Topic: The advent of the digital age makes public libraries obsolete. (Affirmative)

Current trends in technological and cultural development make it unlikely that public libraries will survive in their traditional format.

Firstly, the book itself is becoming a thing of the past. Although ebook usage has not become widespread as quickly as many anticipated with the advent of the computer, this slow adoption is beginning to accelerate with the recent development of specialized ebook readers which use electronic-paper technology, such as the high-profile Amazon Kindle, which has sold tens of thousands of units. Just as consumers are moving away from hard-copy formats in music and videos, towards electronic files, the same will happen with books once ereader technology reaches the “killer app” level achieved by the iPod for music. With the decline of the physical book will come the necessary decline of the physical library.

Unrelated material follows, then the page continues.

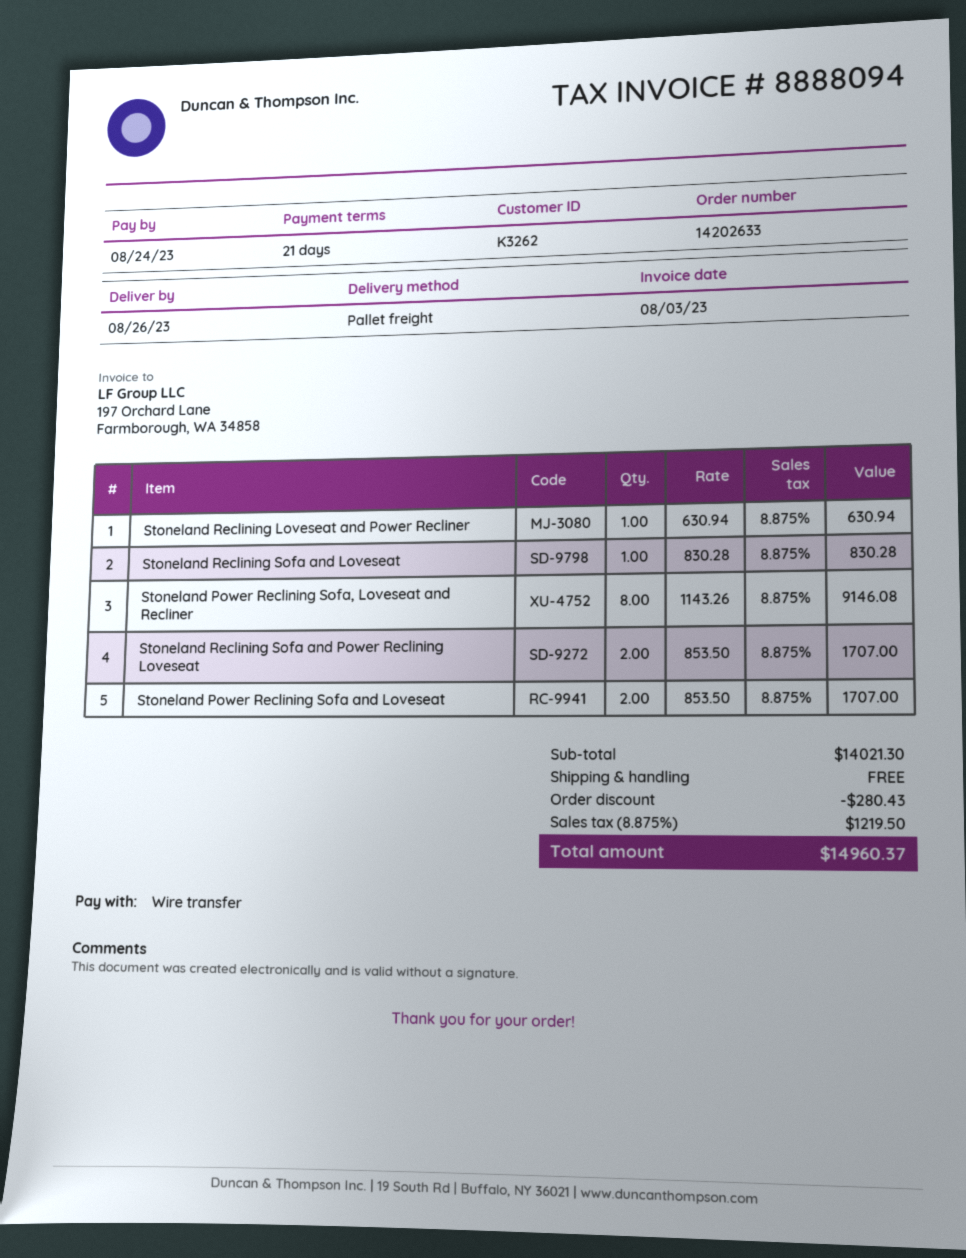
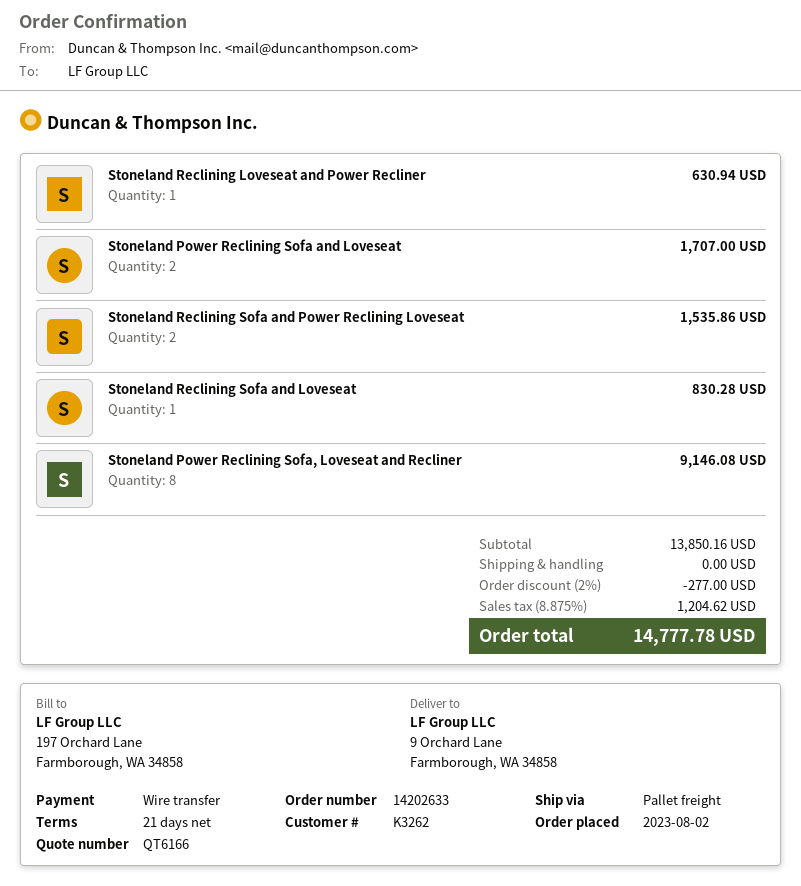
Stoneland Reclining Sofa and Power Reclining Loveseat: 2 for 1707.00 -> 2 for 1535.86
subtotal: 14021.30 -> 13850.16
discount: 280.43 -> 277.00
tax: 8.875% = 1219.50 -> 8.875% = 1204.62
total: 14960.37 -> 14777.78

Secondly, the internet is creating a culture where information and files are shared freely, negating the need for public institutions to hoard and distribute books. This has already been observed in music and videos – despite their best efforts, recording companies cannot stop the inevitable free sharing of data. The same process is under way with books – Project Gutenberg makes it possible to find almost any popular public domain classic free on-line, while Google Books is doing the same with more obscure selections. Already there is a large collection of commercial books which have been scanned into digital formats and are available for download (a short search found both textbooks for this course).

The internet presents a better way to achieve the goals of libraries than physical libraries themselves – namely free and open access to information and books. Providing free access to the internet would be a more effective way of making media available than building and supporting large buildings filled with unread books. Once this fact becomes apparent to governments, it will become difficult to justify the larger relative cost of running a traditional library. Relative environmental impact is another point in favour or switching to a digital format.

Furthermore, the internet has demonstrated its effectiveness for bringing people together in a social network to share preferences within a given domain. Last.fm is a popular music sharing and discovery resource. These types of sites are popular amongst the current generation, and are a likely candidate to replace the community fostered by traditional libraries.

Altogether, trends indicate that traditional libraries will become obsolete.